MARCKS contributes to stromal cancer-associated fibroblast activation and facilitates ovarian cancer metastasis

// Zongyuan Yang 1, * , Sen Xu 1, * , Ping Jin 1 , Xin Yang 1 , Xiaoting Li 1 , Dongyi Wan 1 , Taoran Zhang 1 , Sixiang Long 1 , Xiao Wei 1 , Gang Chen 1 , Li Meng 1 , Dan Liu 1 , Yong Fang 1 , Pingbo Chen 1 , Ding Ma 1 , Qinglei Gao 1 1 Cancer Biology Research Center, Tongji Hospital, Tongji Medical College, Huazhong University of Science and Technology, Wuhan, Hubei 430030, China * These authors have contributed equally to this work Correspondence to: Ding Ma, email: dma@tjh.tjmu.edu.cn Qinglei Gao, email: qlgao@tjh.tjmu.edu.cn Keywords: ovarian cancer, CAFs, MARCKS, senescence, Twist1 Received: January 07, 2016 Accepted: March 28, 2016 Published: April 13, 2016 ABSTRACT The Cancer Genome Atlas network has revealed that the ‘mesenchymal’ epithelial ovarian cancer (EOC) subtype represents the poorest outcome, indicating a crucial role of stromal cancer-associated fibroblasts (CAFs) in disease progression. The cooperative role of CAFs in EOC metastasis has long been recognized, but the mechanisms of stromal CAFs activation are still obscure. Therefore, we carried out an integrative analysis to identify the regulator genes that are responsible for CAFs activation in microdissected tumor stroma profiles.

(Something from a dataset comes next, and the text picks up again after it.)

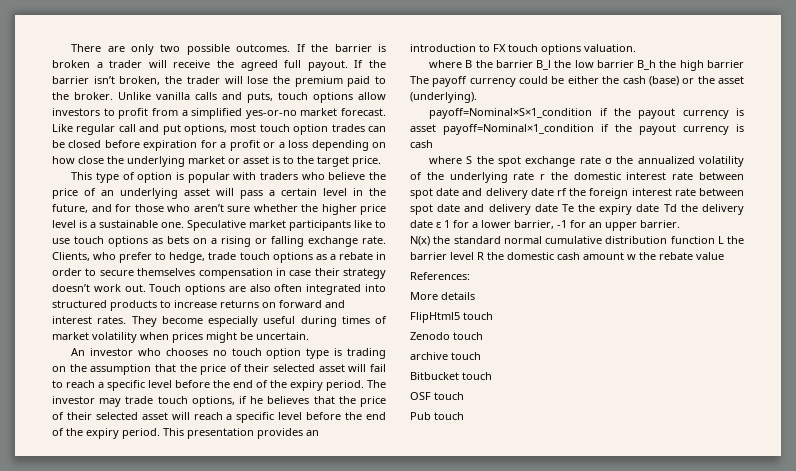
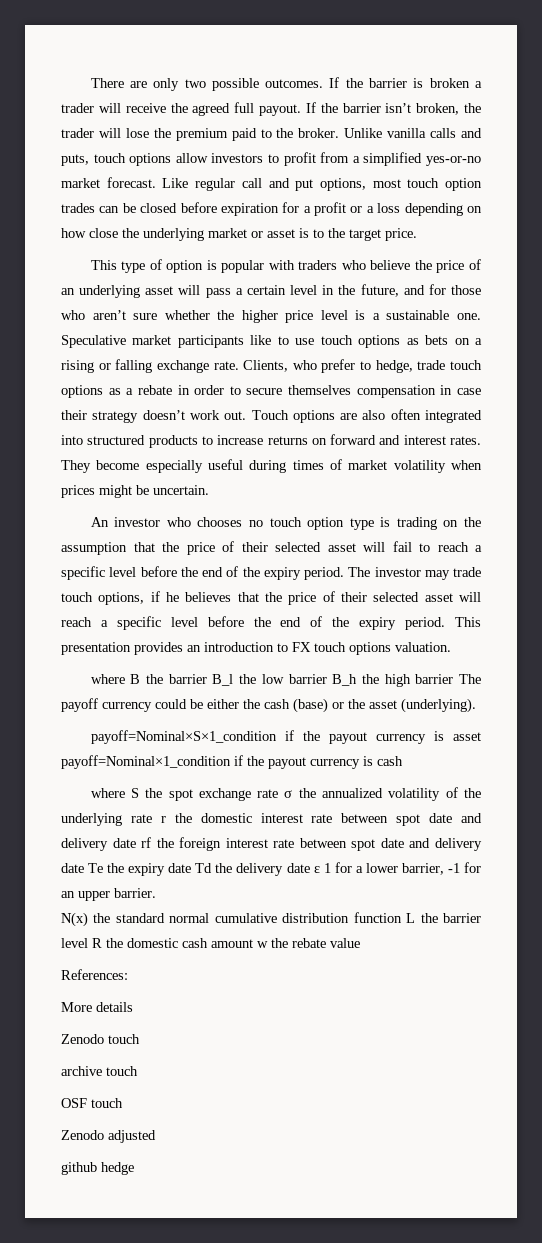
- FlipHtml5 touch
- Bitbucket touch
- Pub touch
+ Zenodo adjusted
+ github hedge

Here, we determined that myristoylated alanine-rich C-kinase substrate (MARCKS) was highly expressed in ovarian stroma, and was required for the differentiation and tumor promoting function of CAFs. Suppression of MARCKS resulted in the loss of CAF features, and diminished role of CAFs in supporting tumor cell growth in 3D organotypic cultures and in murine xenograft model. Mechanistically, we found that MARCKS maintained CAF activation through suppression of cellular senescence and activation of the AKT/Twist1 signaling. Moreover, high MARCKS expression was associated with poor patient survival in EOC. Collectively, our findings identify the potential of MARCKS inhibition as a novel stroma-oriented therapy in EOC.